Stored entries
_ _ _ _

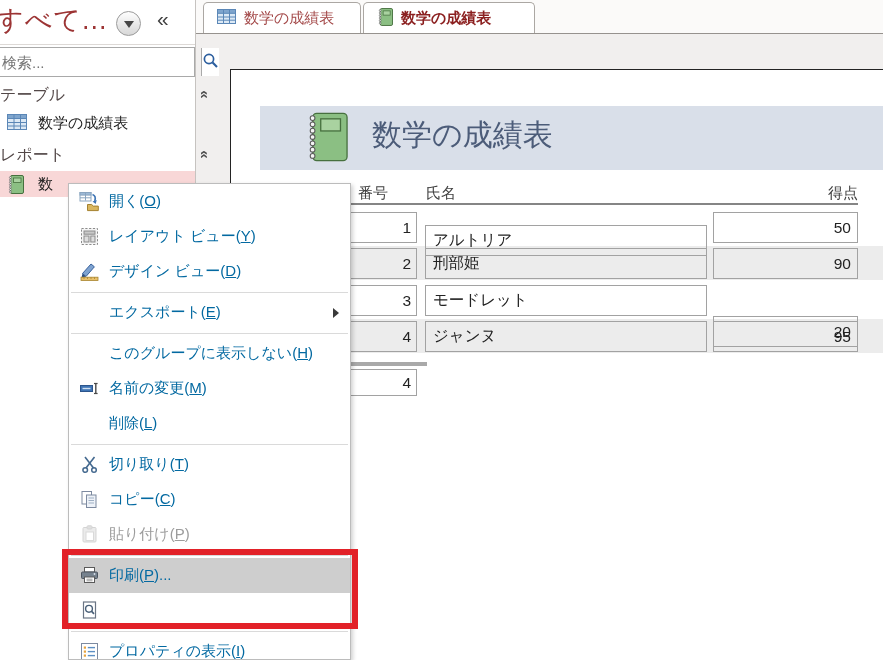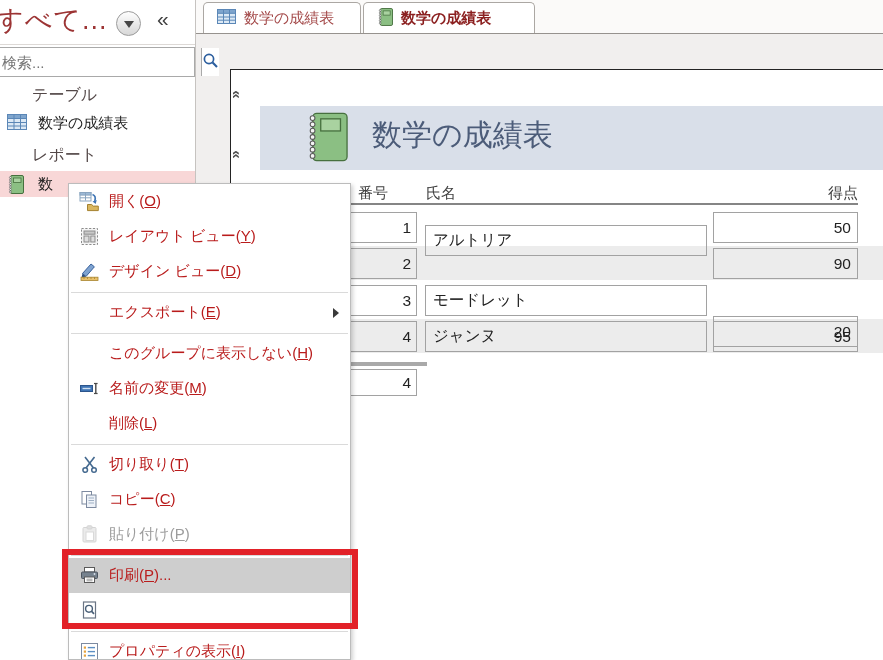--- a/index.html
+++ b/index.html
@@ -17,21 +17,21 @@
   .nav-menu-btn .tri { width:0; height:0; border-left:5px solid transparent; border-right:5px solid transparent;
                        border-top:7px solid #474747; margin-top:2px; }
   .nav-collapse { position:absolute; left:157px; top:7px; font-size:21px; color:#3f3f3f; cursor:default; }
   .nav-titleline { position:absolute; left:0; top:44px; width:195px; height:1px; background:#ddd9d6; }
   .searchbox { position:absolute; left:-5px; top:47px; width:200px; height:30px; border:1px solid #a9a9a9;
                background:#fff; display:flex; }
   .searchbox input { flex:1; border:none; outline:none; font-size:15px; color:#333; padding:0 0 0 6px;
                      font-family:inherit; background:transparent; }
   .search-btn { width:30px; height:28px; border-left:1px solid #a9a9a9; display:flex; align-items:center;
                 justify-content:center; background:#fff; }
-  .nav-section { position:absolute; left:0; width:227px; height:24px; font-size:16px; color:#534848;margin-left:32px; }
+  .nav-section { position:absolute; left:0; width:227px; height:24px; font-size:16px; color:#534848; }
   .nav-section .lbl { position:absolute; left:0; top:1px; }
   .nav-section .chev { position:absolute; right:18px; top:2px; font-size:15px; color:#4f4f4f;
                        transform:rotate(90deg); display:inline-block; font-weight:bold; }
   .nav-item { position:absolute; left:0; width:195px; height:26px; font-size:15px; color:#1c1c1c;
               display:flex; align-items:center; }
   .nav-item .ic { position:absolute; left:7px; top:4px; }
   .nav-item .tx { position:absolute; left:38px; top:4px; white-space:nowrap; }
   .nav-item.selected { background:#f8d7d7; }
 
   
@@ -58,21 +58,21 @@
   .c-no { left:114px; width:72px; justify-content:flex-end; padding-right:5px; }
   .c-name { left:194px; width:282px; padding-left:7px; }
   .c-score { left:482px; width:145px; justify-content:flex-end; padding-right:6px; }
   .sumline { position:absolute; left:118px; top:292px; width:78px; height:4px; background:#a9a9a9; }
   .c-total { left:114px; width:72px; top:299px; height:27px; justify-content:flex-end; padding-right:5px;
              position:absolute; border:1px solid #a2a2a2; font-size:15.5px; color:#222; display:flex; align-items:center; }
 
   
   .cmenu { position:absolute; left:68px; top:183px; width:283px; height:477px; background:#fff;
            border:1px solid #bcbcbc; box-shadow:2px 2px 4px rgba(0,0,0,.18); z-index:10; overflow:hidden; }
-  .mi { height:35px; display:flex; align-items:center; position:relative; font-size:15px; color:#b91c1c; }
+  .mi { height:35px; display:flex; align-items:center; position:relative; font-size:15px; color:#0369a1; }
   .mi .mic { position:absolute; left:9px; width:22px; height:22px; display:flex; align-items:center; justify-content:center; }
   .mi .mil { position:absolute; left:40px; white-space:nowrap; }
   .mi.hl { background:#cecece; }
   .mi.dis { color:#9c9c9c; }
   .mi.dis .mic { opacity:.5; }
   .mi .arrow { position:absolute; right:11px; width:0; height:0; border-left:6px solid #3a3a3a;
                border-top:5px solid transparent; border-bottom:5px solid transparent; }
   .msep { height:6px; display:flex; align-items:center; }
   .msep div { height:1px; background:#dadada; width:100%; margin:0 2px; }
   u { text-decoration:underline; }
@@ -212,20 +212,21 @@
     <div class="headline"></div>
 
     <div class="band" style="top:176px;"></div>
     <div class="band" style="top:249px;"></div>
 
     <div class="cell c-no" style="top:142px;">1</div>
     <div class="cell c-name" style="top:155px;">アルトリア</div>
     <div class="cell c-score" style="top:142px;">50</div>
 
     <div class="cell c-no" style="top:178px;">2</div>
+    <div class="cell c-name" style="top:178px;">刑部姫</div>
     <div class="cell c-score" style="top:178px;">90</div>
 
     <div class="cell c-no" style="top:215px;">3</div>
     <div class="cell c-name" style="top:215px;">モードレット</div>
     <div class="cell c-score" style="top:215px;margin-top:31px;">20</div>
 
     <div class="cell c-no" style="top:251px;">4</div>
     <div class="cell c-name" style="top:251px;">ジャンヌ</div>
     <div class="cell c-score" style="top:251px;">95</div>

_ _ _ _

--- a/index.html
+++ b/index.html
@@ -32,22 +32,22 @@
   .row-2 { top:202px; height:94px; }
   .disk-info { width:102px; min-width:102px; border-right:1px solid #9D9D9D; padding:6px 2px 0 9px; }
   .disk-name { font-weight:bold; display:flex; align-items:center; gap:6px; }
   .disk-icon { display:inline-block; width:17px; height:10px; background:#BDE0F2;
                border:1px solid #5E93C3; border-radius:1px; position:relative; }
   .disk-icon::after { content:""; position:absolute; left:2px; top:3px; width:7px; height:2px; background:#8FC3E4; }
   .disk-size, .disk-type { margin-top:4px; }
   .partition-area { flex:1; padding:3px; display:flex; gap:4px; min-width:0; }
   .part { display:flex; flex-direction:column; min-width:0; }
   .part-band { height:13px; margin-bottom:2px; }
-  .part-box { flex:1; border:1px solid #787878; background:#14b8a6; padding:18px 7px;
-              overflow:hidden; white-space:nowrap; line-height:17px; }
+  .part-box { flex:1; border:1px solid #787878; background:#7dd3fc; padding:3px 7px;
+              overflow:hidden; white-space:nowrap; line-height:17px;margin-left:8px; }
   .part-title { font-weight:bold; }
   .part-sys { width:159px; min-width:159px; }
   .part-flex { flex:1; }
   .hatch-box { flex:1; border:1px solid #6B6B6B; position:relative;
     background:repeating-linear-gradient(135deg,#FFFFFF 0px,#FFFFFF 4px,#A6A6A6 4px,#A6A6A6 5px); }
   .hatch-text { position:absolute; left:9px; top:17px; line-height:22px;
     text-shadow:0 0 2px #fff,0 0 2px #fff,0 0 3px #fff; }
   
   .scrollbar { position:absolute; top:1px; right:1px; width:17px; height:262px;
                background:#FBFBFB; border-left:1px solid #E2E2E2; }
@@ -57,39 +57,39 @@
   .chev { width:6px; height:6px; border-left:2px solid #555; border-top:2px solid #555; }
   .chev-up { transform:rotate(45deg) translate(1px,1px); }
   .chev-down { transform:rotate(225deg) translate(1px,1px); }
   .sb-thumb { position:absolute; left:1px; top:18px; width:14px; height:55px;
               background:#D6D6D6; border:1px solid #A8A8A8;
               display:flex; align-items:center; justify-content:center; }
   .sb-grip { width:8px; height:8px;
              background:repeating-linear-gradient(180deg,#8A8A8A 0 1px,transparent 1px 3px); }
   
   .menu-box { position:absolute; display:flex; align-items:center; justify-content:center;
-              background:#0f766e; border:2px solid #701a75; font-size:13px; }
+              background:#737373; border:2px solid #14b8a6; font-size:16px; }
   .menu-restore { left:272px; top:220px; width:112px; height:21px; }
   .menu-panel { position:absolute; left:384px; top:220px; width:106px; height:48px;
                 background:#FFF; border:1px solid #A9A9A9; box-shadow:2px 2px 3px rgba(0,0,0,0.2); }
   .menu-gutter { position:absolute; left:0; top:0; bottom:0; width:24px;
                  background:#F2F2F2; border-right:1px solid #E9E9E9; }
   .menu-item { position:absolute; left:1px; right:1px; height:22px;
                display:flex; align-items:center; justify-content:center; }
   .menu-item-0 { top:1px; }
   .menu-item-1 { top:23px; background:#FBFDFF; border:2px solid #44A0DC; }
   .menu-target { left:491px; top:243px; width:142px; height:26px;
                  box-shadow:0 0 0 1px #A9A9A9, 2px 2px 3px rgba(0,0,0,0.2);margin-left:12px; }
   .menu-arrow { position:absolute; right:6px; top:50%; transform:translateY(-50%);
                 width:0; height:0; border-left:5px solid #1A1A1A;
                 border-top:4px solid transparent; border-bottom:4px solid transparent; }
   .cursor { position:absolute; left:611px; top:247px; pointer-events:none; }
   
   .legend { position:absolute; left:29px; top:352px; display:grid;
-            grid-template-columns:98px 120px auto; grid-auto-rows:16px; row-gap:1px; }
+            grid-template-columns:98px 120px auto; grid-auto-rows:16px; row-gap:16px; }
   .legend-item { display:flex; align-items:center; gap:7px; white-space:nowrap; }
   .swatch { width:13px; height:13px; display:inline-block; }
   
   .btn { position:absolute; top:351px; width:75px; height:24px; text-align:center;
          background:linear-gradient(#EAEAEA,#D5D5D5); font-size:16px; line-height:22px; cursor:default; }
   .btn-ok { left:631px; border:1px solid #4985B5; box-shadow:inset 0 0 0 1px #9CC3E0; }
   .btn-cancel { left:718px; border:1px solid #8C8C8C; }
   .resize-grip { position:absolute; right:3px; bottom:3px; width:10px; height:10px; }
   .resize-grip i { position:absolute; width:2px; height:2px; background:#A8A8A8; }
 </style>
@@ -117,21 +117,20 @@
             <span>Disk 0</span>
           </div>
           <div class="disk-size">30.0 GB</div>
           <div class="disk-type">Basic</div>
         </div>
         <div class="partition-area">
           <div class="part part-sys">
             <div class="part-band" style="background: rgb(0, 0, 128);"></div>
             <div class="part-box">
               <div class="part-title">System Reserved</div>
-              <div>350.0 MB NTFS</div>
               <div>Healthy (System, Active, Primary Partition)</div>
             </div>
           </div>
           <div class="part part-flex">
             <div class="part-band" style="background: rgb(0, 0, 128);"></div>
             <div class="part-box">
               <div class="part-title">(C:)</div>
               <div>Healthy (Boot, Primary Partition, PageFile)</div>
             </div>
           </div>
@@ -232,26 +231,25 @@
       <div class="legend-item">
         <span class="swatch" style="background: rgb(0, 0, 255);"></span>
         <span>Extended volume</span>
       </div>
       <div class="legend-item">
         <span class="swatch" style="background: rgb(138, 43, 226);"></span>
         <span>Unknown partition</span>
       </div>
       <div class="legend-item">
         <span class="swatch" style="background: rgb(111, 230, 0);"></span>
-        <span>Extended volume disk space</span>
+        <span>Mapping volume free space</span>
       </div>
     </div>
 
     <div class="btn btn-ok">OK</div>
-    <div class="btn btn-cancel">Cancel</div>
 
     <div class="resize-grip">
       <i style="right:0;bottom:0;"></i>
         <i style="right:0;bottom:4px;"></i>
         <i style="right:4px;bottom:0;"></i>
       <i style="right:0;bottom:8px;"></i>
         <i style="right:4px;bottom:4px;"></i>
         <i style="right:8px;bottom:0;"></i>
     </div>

_ _ _ _

■ Directions: Write down again, exactly as given, only the lines above that fall from the line with "background:#F2F2F2; border-right:1px solid" to the line with "top:243px; width:142px; height:26px;", inclusive.

■ Solution to the problem:
                  background:#F2F2F2; border-right:1px solid #E9E9E9; }
   .menu-item { position:absolute; left:1px; right:1px; height:22px;
                display:flex; align-items:center; justify-content:center; }
   .menu-item-0 { top:1px; }
   .menu-item-1 { top:23px; background:#FBFDFF; border:2px solid #44A0DC; }
   .menu-target { left:491px; top:243px; width:142px; height:26px;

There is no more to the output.